This page provides a free printable paper globe template collection — twelve different polyhedral designs you can download as a PDF, print, cut, and fold into a three-dimensional globe of the Earth. Each template is built from real topographic data, so the resulting globe is geographically accurate. The collection makes an excellent hands-on activity for geography classrooms, GIS Day events (held each year on 14 November), and anyone interested in cartography or paper craft.
How a folding paper globe works
A folding paper globe is a printed net — a flat arrangement of polygonal faces that, when cut out and folded along the marked lines, assembles into a closed polyhedron whose faces display a world map. Because a sphere cannot be unrolled onto a flat sheet without distortion, the map is projected onto the faces of the chosen polyhedron using a polyhedral map projection. Each face carries a portion of the map with relatively low distortion; the distortion is concentrated at the fold edges rather than spread across the entire surface as it would be in a conventional flat map projection such as Mercator.

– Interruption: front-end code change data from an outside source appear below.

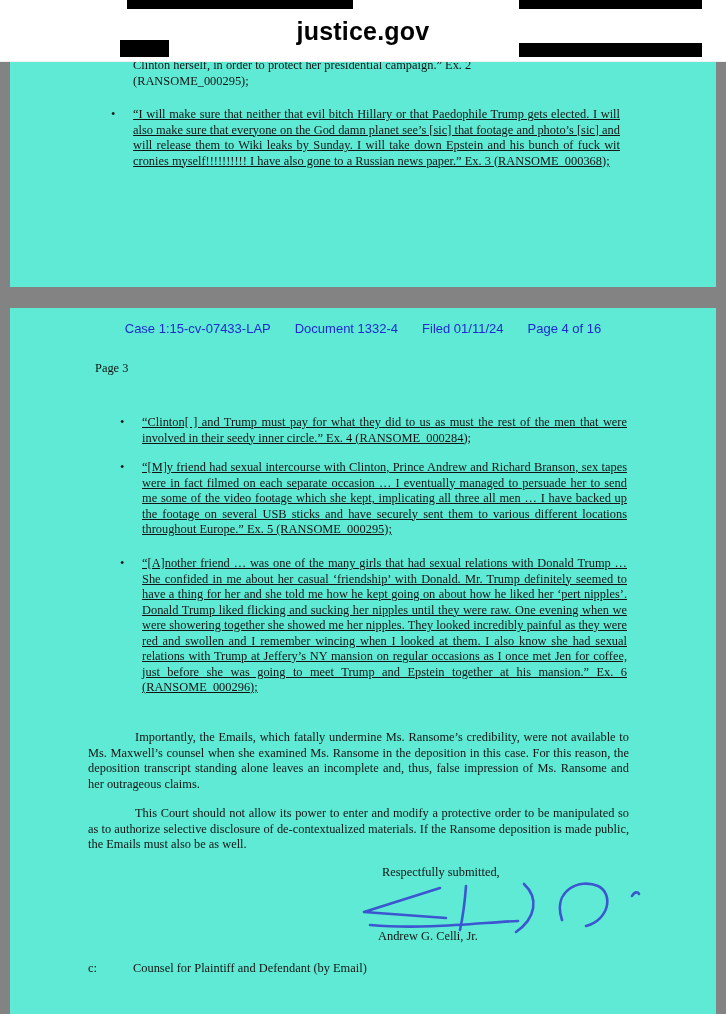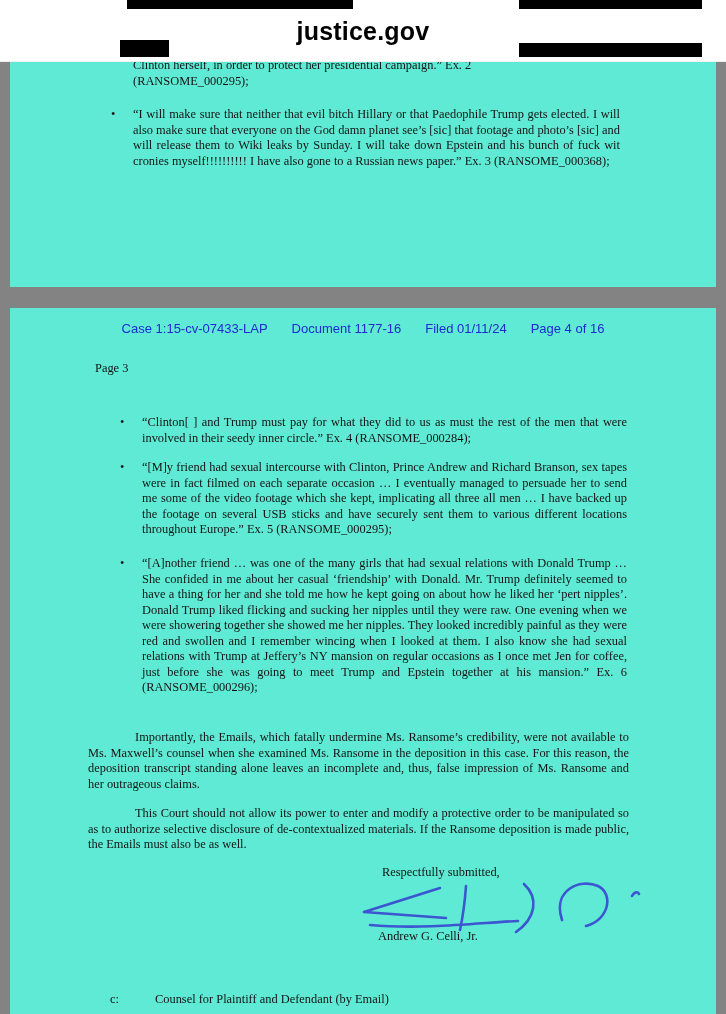"“I will make sure that" .btext { text-decoration: none -> underline }
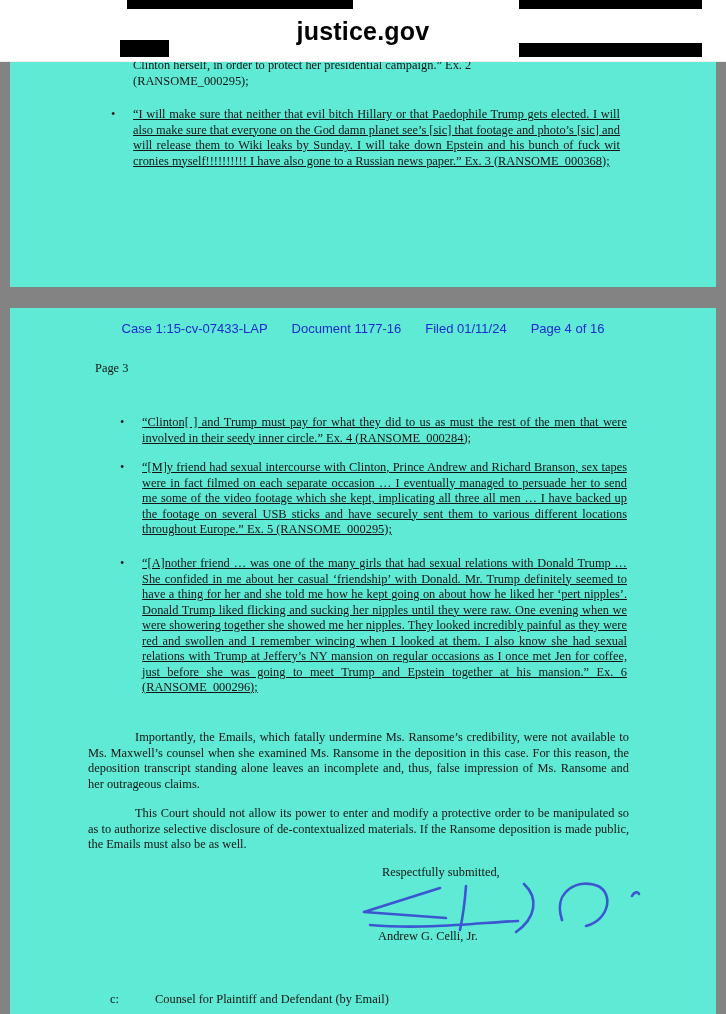"Document 1177-16" span { text: 1177-16 -> 1332-4 }
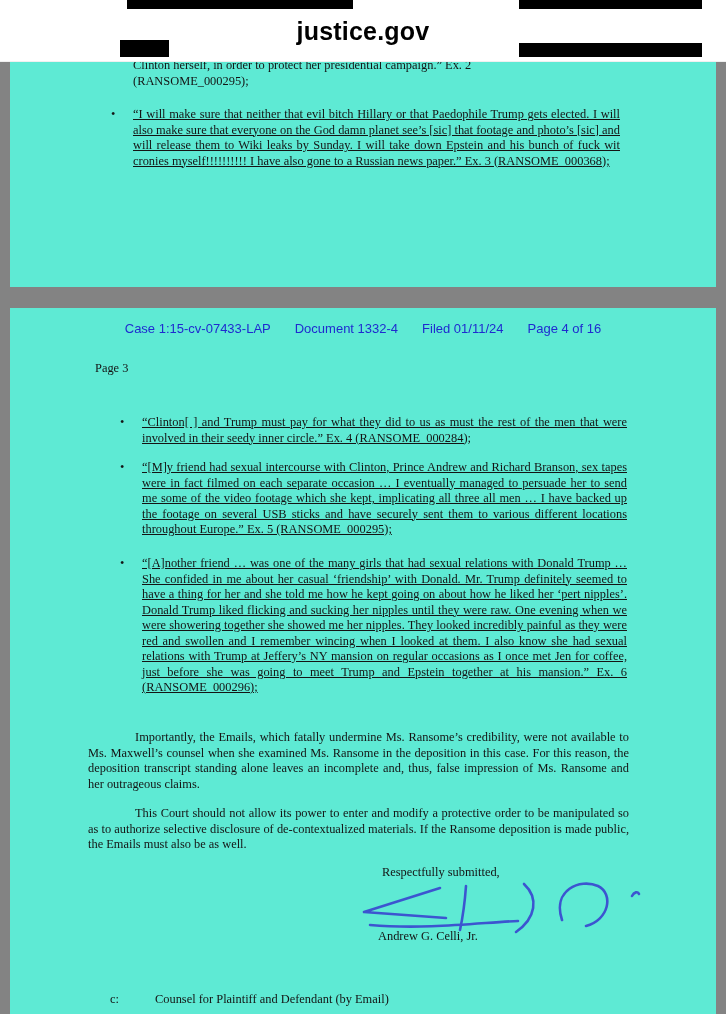"c: Counsel for Plaintiff and" .ccline { left: 100px -> 78px; margin-top: 31px -> none }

The earliest known polyhedral globe projection dates to around 1514, attributed to Leonardo da Vinci or his associates, who used an octant (eight-faced) arrangement. Christian Gottlieb Reichard produced a cube-based polyhedral globe in 1803, and an icosahedral globe appeared in 1851. The approach was revived and popularised in the twentieth century — most famously by Buckminster Fuller, whose 1943 Dymaxion projection unfolded the world onto an icosahedron with notably low angular and area distortion.
Polyhedra in this paper globe template collection
The twelve designs in this collection use polyhedra with different numbers of faces. More faces produce a rounder globe and lower distortion per face, but also make assembly more fiddly. The five Platonic solids — the only convex polyhedra whose faces are all identical regular polygons — are all represented:
- Tetrahedron — 4 equilateral triangular faces. The simplest possible closed polyhedron; the resulting globe is very angular.
- Cube (hexahedron) — 6 square faces. One of the oldest polyhedral globe designs, used by Reichard in 1803.
- Octahedron — 8 equilateral triangular faces. Produces a noticeably rounder result than the cube.
- Dodecahedron — 12 regular pentagonal faces. Provides broad, readable map panels and a good approximation of a sphere.
- Icosahedron — 20 equilateral triangular faces. The Platonic solid that most closely approximates a sphere; the basis of Buckminster Fuller’s Dymaxion projection.
The collection also includes several Archimedean solids and related polyhedra with higher face counts:
- 14 faces — a cuboctahedron or similar semi-regular solid.
- 24 faces — a tetrakis cube or similar form, giving a smoother sphere approximation.
- 26 faces — a rhombicuboctahedron or similar form combining square and triangular faces.
- 32 faces (soccer ball / truncated icosahedron) — 12 regular pentagons and 20 regular hexagons. This is the geometry of the classic black-and-white football (soccer ball) pattern, popularised globally after the Adidas Telstar at the 1970 FIFA World Cup. It is also the geometry of the carbon-60 molecule (buckminsterfullerene). With 32 faces it produces one of the roundest and most accurate paper globes in the collection.
- Geodesic — a geodesic sphere approximation, subdividing the icosahedron faces into smaller triangles. Geodesic designs can have many more faces, further reducing per-face distortion.
- Folding sphere — a curved-crease folding design that collapses flat for storage and springs open into a near-spherical form.
How to use the paper globe template PDF
- Download the PDF using the link below the gallery.
- Print on A3 paper for the best result. A4 works but produces a smaller globe that is harder to assemble.
- Cut carefully along the outer edges of the net.
- Score and fold along every marked fold line. Using a ruler and a blunt stylus or the back of a knife to score the lines first produces clean, sharp folds.
- Glue the tabs in the sequence shown on the template, working from one side of the net to the other to avoid trapping your hand inside.
Printing on heavier paper stock (120–160 gsm) gives a more rigid finished globe and makes folding easier.
Download the printable foldable paper globe template
Why polyhedral globes are useful for GIS education
Building a paper globe by hand makes abstract cartographic concepts tangible. Assembling the net demonstrates directly why all flat maps distort the Earth: the faces of the polyhedron fit together perfectly in three dimensions but cannot lie flat without gaps or overlaps. Comparing the same world map printed on a tetrahedron (4 faces, high per-face distortion) versus an icosahedron (20 faces, low per-face distortion) gives an immediate visual sense of how more subdivisions reduce projection error — the same principle underlying modern geodesic and hierarchical spatial indexing systems such as H3 and S2.
Paper globes are a popular activity for GIS Day, the annual celebration of geographic information systems held on the Wednesday of Geography Awareness Week each November. They are also used in school geography and mathematics curricula to introduce polyhedra, map projections, and the geometry of the sphere.